[Problem requirements]: Tally up the lines below with "Jeigu" in them. Answer with the number only.
= = = = =
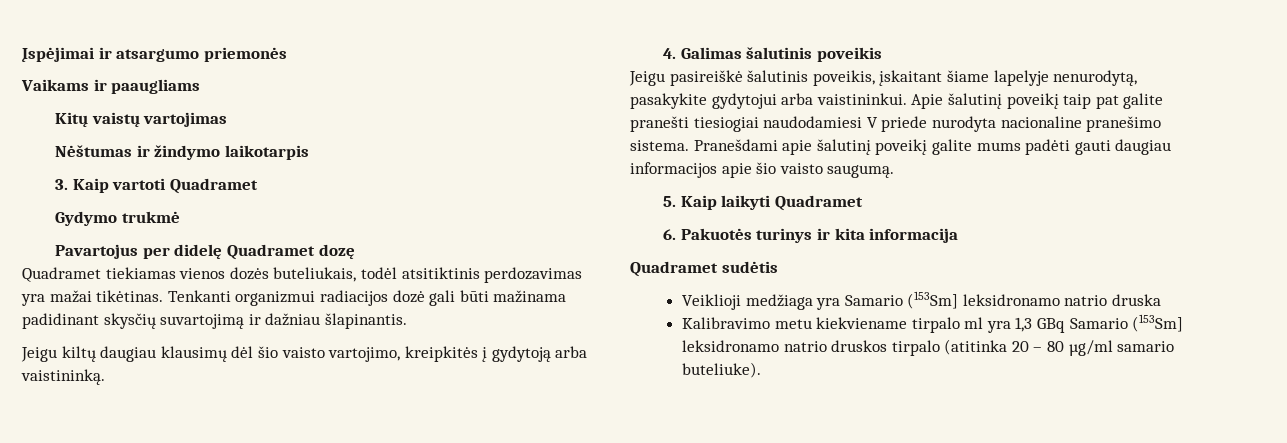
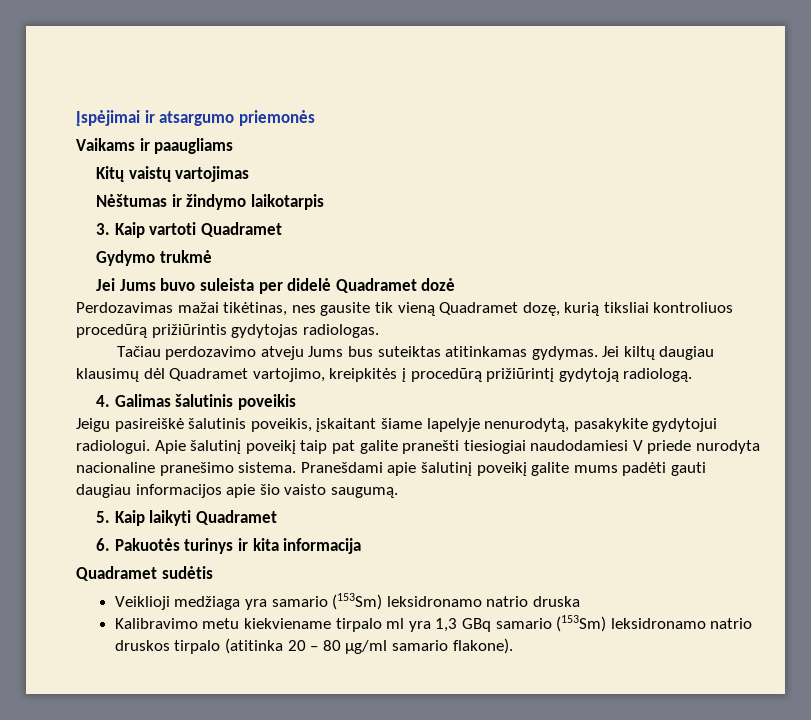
- Pavartojus per didelę Quadramet dozę
- Quadramet tiekiamas vienos dozės buteliukais, todėl atsitiktinis perdozavimas yra mažai tikėtinas. Tenkanti organizmui radiacijos dozė gali būti mažinama padidinant skysčių suvartojimą ir dažniau šlapinantis.
- Jeigu kiltų daugiau klausimų dėl šio vaisto vartojimo, kreipkitės į gydytoją arba vaistininką.
+ Jei Jums buvo suleista per didelė Quadramet dozė
+ Perdozavimas mažai tikėtinas, nes gausite tik vieną Quadramet dozę, kurią tiksliai kontroliuos procedūrą prižiūrintis gydytojas radiologas.
+ Tačiau perdozavimo atveju Jums bus suteiktas atitinkamas gydymas. Jei kiltų daugiau klausimų dėl Quadramet vartojimo, kreipkitės į procedūrą prižiūrintį gydytoją radiologą.
- Jeigu pasireiškė šalutinis poveikis, įskaitant šiame lapelyje nenurodytą, pasakykite gydytojui arba vaistininkui.
+ Jeigu pasireiškė šalutinis poveikis, įskaitant šiame lapelyje nenurodytą, pasakykite gydytojui radiologui.
- Veiklioji medžiaga yra Samario (153Sm] leksidronamo natrio druska
+ Veiklioji medžiaga yra samario (153Sm) leksidronamo natrio druska
- Kalibravimo metu kiekviename tirpalo ml yra 1,3 GBq Samario (153Sm] leksidronamo natrio druskos tirpalo (atitinka 20 – 80 µg/ml samario buteliuke).
+ Kalibravimo metu kiekviename tirpalo ml yra 1,3 GBq samario (153Sm) leksidronamo natrio druskos tirpalo (atitinka 20 – 80 µg/ml samario flakone).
= = = = =
[Solution to this problem]: 3